Pobres

Ramón Pernas
Ramón Pernas NORDÉS

OPINIÓN

10 oct 2015 . Actualizado a las 05:00 h.

Todos los pobres no son mendigos, aunque todos los mendigos son pobres. Hay una cierta dignidad en el ejercicio de la pobreza, un señorío atávico en la formulación última de la tarea mendicante, pero por encima de lecturas románticas está el fracaso de una sociedad que expulsa a sus miembros a las tinieblas exteriores, condenándolos al hambre y a la exclusión. Cada informe de Cáritas acerca de la pobreza es una puñalada certera en el corazón de una sociedad que se reclama capaz de satisfacer las demandas sociales de sus ciudadanos.

Cuatro millones de desempleados son una losa sobre los indicadores amables de la macroeconomía cegata, incapaz de mirar sobre las víctimas de un capitalismo inhumano, enquistado en los ratios económicos de una sociedad que no quiere mirar la paja en el ojo propio.

El dato reside en las colas de indigentes, de parados, de emigrantes, de excluidos que cada día acuden a los comedores de cocinas económicas, de oenegés civiles, de instituciones religiosas o a los bancos de alimentos procurando la sopa de los pobres o el lote de leche, galletas y aceite para ir tirando.
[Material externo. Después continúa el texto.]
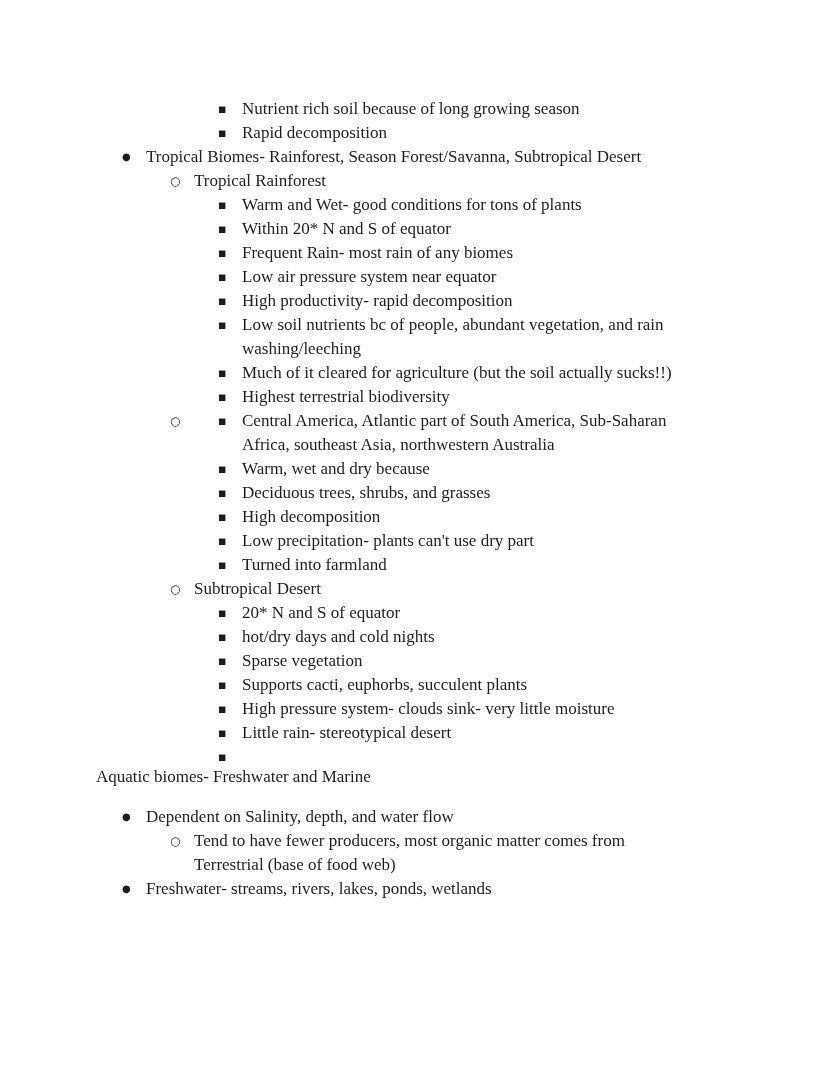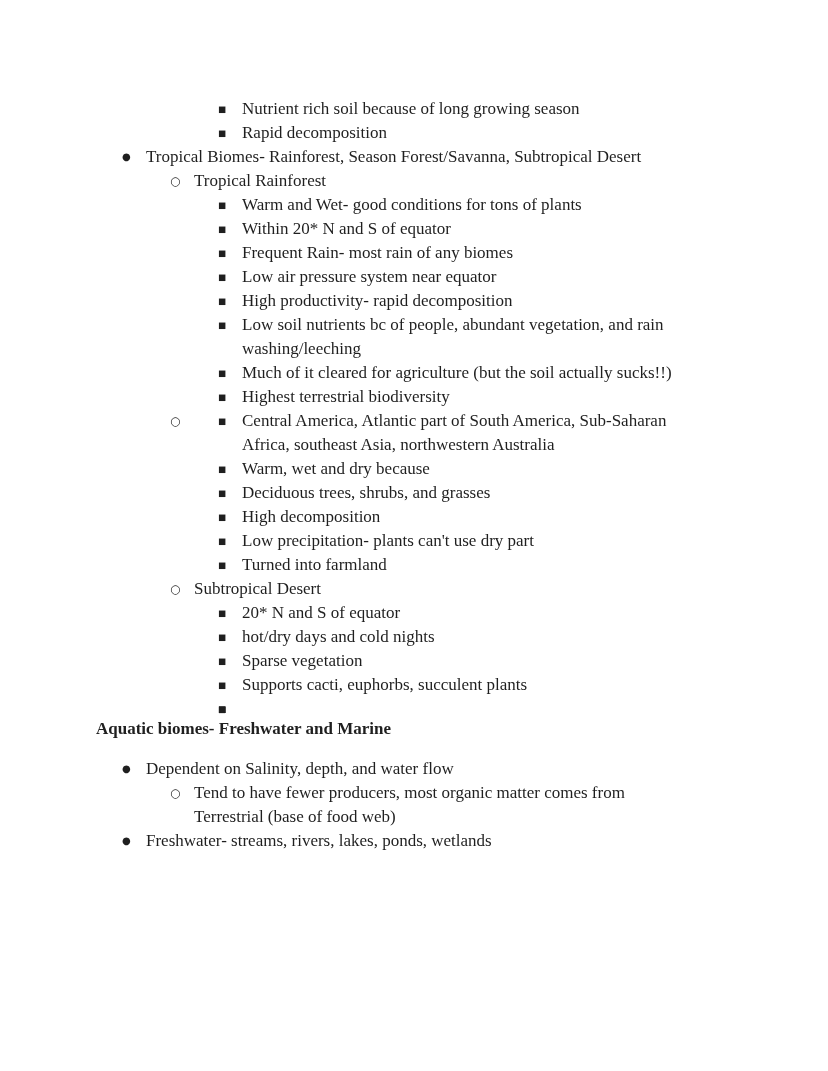"High pressure system- clouds sink-" span { html: none -> <span>High pressure system- clouds sink- very little moisture</span> }
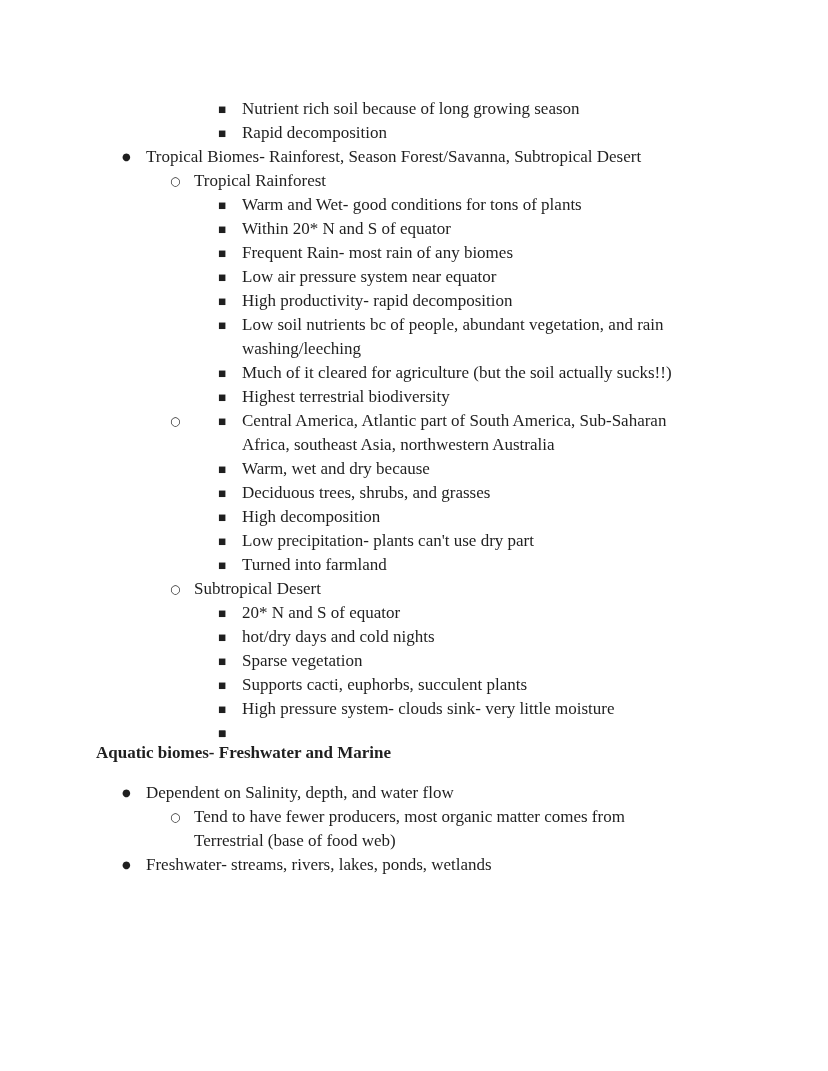"Little rain- stereotypical desert" span { html: none -> <span>Little rain- stereotypical desert</span> }
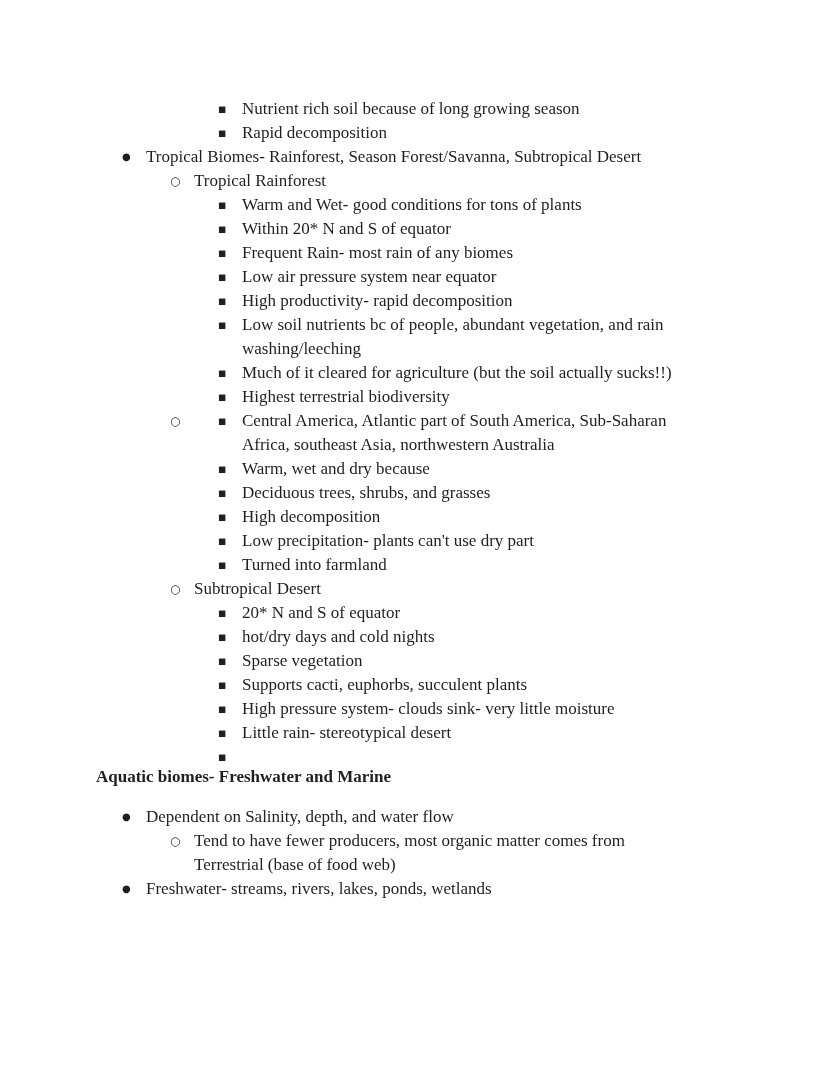"Aquatic biomes- Freshwater and Marine" .para { font-weight: bold -> none }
Son estadísticas malditas, ejércitos de gente anónima que viven a los costados de una sociedad de la opulencia, en un Estado dual donde los ricos son más ricos y los pobres más pobres. Los pobres son nuestros refugiados interiores, no tienen que traspasar fronteras ni asaltar vallas, son nuestros vecinos desposeídos, nuestros sintecho procurando un cajero, un portal de comercio deshabitado donde cobijarse en las noches de invierno. Son los mendigos de las calles principales de nuestras ciudades y pueblos, un paisaje cotidiano para el que ni siquiera miramos. Son las personas que, detrás de un cartel, imploran una limosna, herederos de aquellos centenares de pobres que, después del desastre de Annual, de la pérdida de Cuba o de la guerra de África, recorrían las ciudades de una España mísera y desharrapada mendigando una moneda arrojada desde un balcón sobre una sábana extendida. Volvemos al lugar adonde no quisimos regresar.

Ya no hay pobres de pedir, mendicantes tullidos ejerciendo su doloroso oficio por ferias y mercados. Es más doloroso porque nace en el seno de una sociedad donde el bienestar fue solo un espejismo. Tenemos que mirar para los lados, para nosotros mismos, pues todos somos víctimas de una sociedad injusta, descompensada e insolidaria. En un país de mendicidad creciente todos somos pobres, y el barco que navegaba con rumbo seguro ha naufragado en los escarpados bajíos de un capitalismo voraz.

Es mortecina la luz que se ve al fin del túnel, es un reflejo intermitente, una linterna que ilumina la salida sin aguantar la intensidad de la luz. Vuelve el otoño. Y con él los fríos. En el local de los cajeros urbanos de muchos bancos, los pobres hacen de la noche su lecho y reniegan de una falsa historia que les han contado y que se resisten a creer. Y es aquí cuando nos damos cuenta de que todos somos pobres.